Saudi-Arabien arbeitet am Image: Frauen bekommen immer mehr Rechte. Nachdem sie seit einem Jahr alleine Auto fahren dürfen, sollen sie jetzt auch die Wirtschaft ankurbeln. Denn: Saudi-Arabien möchte weg vom Öl und braucht Arbeiterinnen und Arbeiter, die Steuern zahlen.

Saudi-Arabien setzt auf die Frauen. In letzter Zeit werden ihnen immer mehr Rechte zugesprochen: Im Juni 2018 wurde das Autofahrverbot für Frauen aufgehoben – ein historischer Tag im islamisch-konservativen Königreich. Mittlerweile dürfen sie auch ohne die Erlaubnis eines männlichen Vormunds reisen oder alleine eine Wohnung mieten, wie unsere Reporterin Anne Françoise Weber berichtet.

Frauen würden im Alltag nicht mehr von einer Religionspolizei auf ihre Kleidung angesprochen. Und: Immer mehr Frauen im Land verdienen ihr eigenes Geld. Sie arbeiten als Anwältinnen, Richterinnen oder Polizistinnen.

Frauenrechte ja, aber das konservative Königshaus sagt wie

Mit dieser klaren Linie möchte das saudische Königshaus, besonders Kronprinz Mohammed Bin Salman, die Wirtschaft des Landes verändern. Denn: Saudi-Arabien finanziert sich durch das Geld aus Ölgeschäften – bis jetzt. Das Königshaus will nun aber die Privatwirtschaft ankurbeln, da das Geschäft mit dem Öl in absehbarer Zeit nicht mehr rentabel sein wird, so Anne Françoise Weber.

"Junge Frauen werden besonders an den Frauenuniversitäten gefördert. Da ist das Anliegen, das Führungspersonal von morgen auszubilden."
Anne Françoise Weber, Dlf-Reporterin in Riad

Die Folge: Die Saudis müssen mehr arbeiten und Steuern bezahlen. Dafür braucht es eben auch die Unterstützung der Frauen. Und somit hat die Frauenförderung im Land einen wirtschaftspolitischen Hintergrund.

In speziellen Frauenuniversitäten werden junge Frauen daher bestmöglich ausgebildet und gefördert, eine finanzielle Unterstützung erhalten sie vom Staat. Schon jetzt haben Unternehmen den Auftrag, genauso viele Frauen wie Männer einzustellen.

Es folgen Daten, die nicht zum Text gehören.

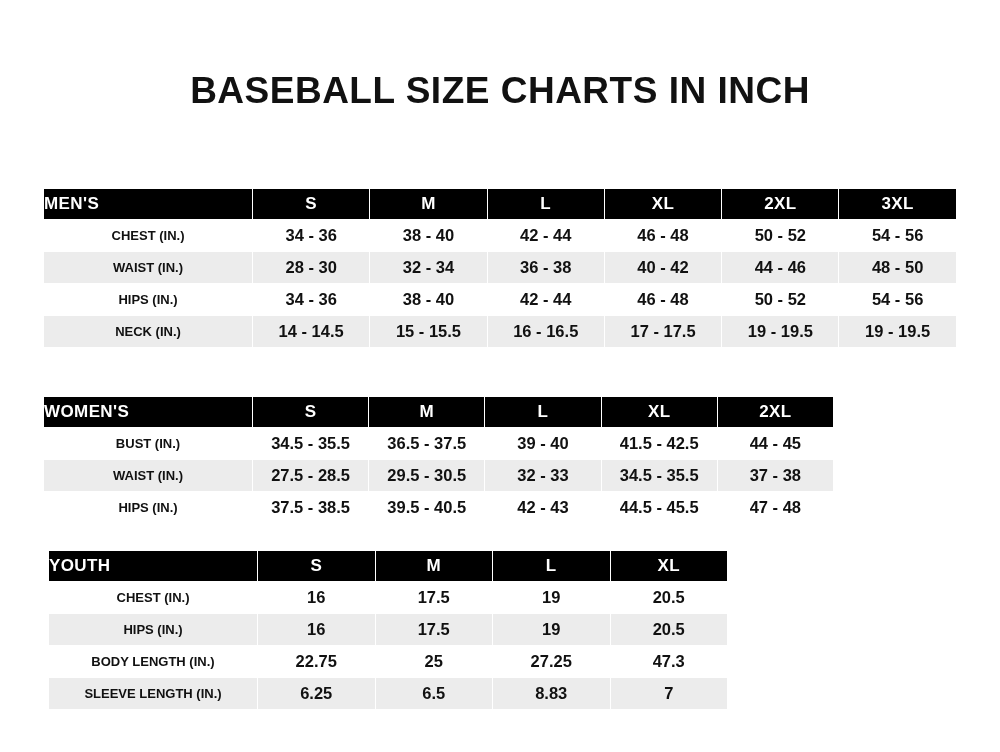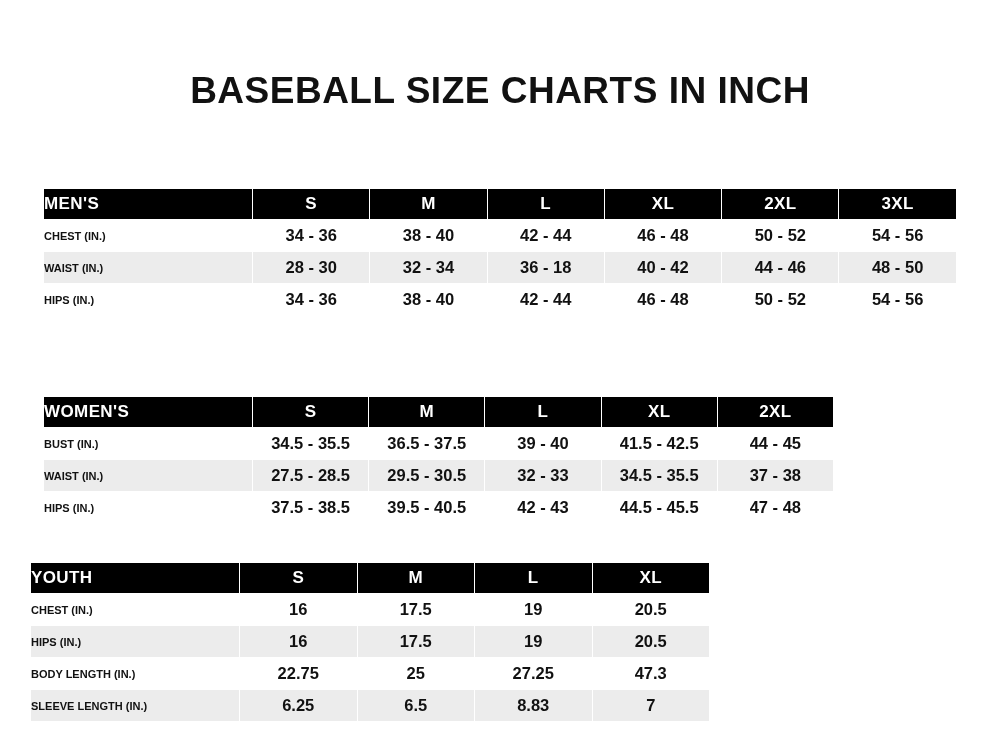"CHEST (IN.)" table.size-table tbody td.rowlabel { font-size: 11px -> 13px; text-align: left -> center }
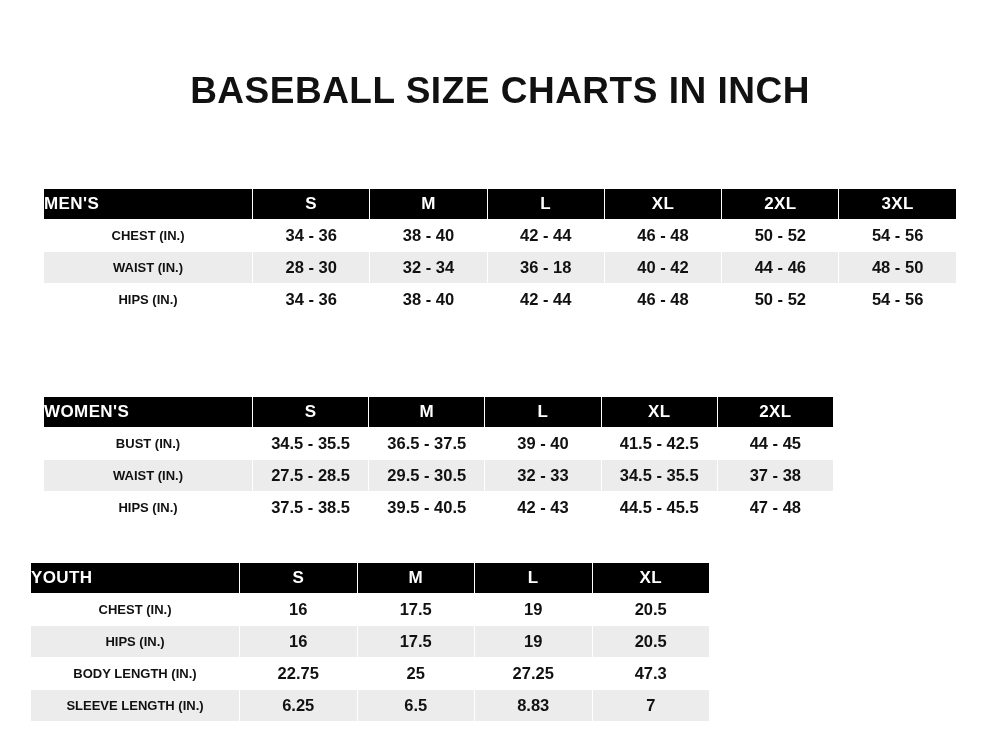"36 - 18" td { text: 18 -> 38 }
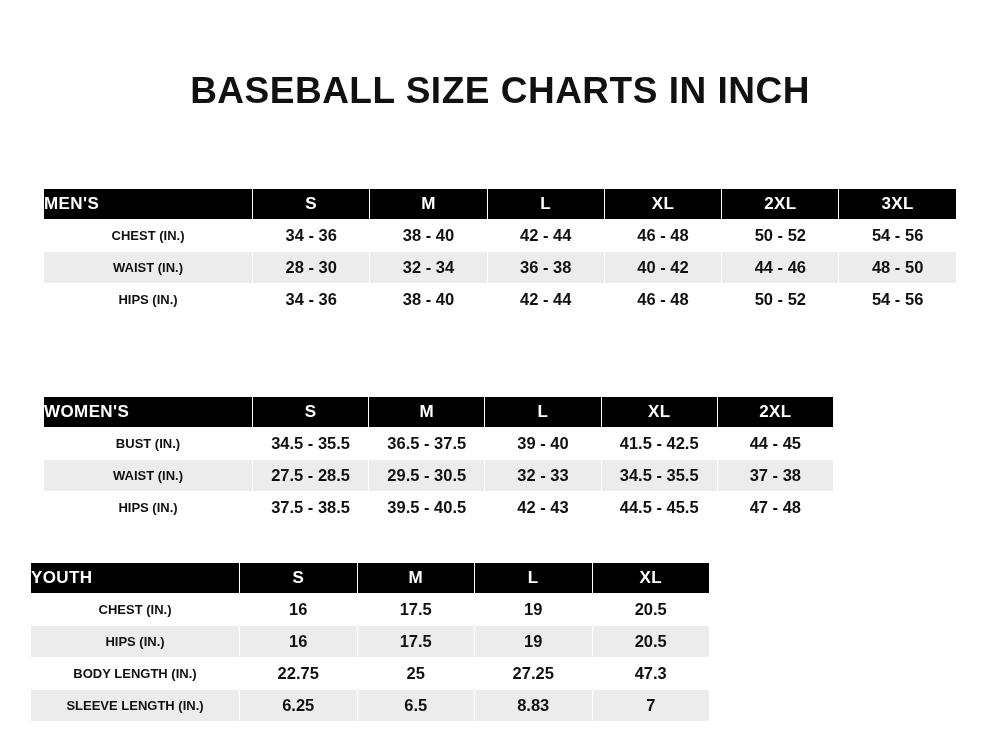"NECK (IN.)" tr { html: none -> <tr> <td>NECK (IN.)</td> <td>14 - 14.5</td> <td>15 - 15.5</td> <td>16 - 16.5</td> <td>17 - 17.5</td> <td>19 - 19.5</td> <td>19 - 19.5</td> </tr> }
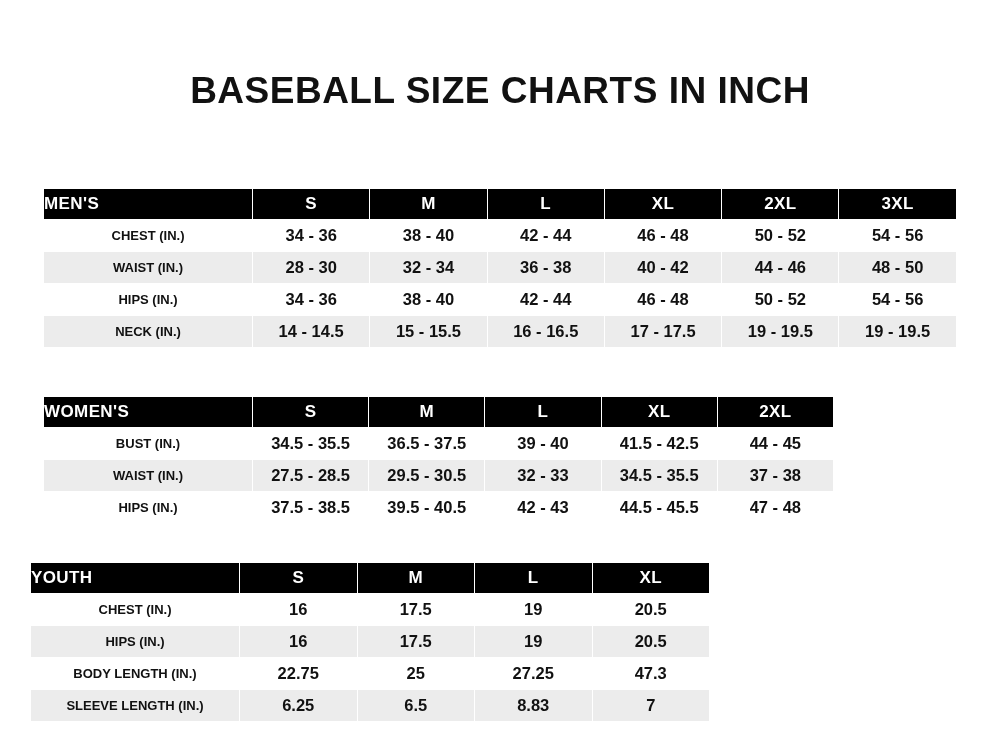"YOUTH" #youth-wrap { left: 30px -> 48px; margin-top: 12px -> none }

Gerade bei den jungen saudischen Frauen zeigen die Fördermaßnahmen Wirkung: Sie spüren die Unterstützung, sagt Anne Françoise Weber. Sie fühlten sich, als ob ihnen die Welt offen stehe. Dabei sei aber auch klar: Die Entscheidungsmacht liegt weiterhin klar beim Königshaus. Einfordern können Frauen ihre Rechte nicht.

"Veränderungen kommen eben immer von oben, Einsatz für die eigenen Rechte ist gefährlich."
Anne Françoise Weber, Dlf-Reporterin in Riad

Wer sich dem Königshaus widersetzt, der lebe weiterhin gefährlich. Meinungsfreiheit gibt es in Saudi-Arabien weiterhin nicht. Deutlich werde das bei der Diskussion ums Autofahrverbot: Einige saudische Aktivistinnen, die das Aufheben des Verbots eingefordert hatten, sitzen bis heute im Gefängnis und werden dort vermutlich auch gefoltert, so unsere Reporterin.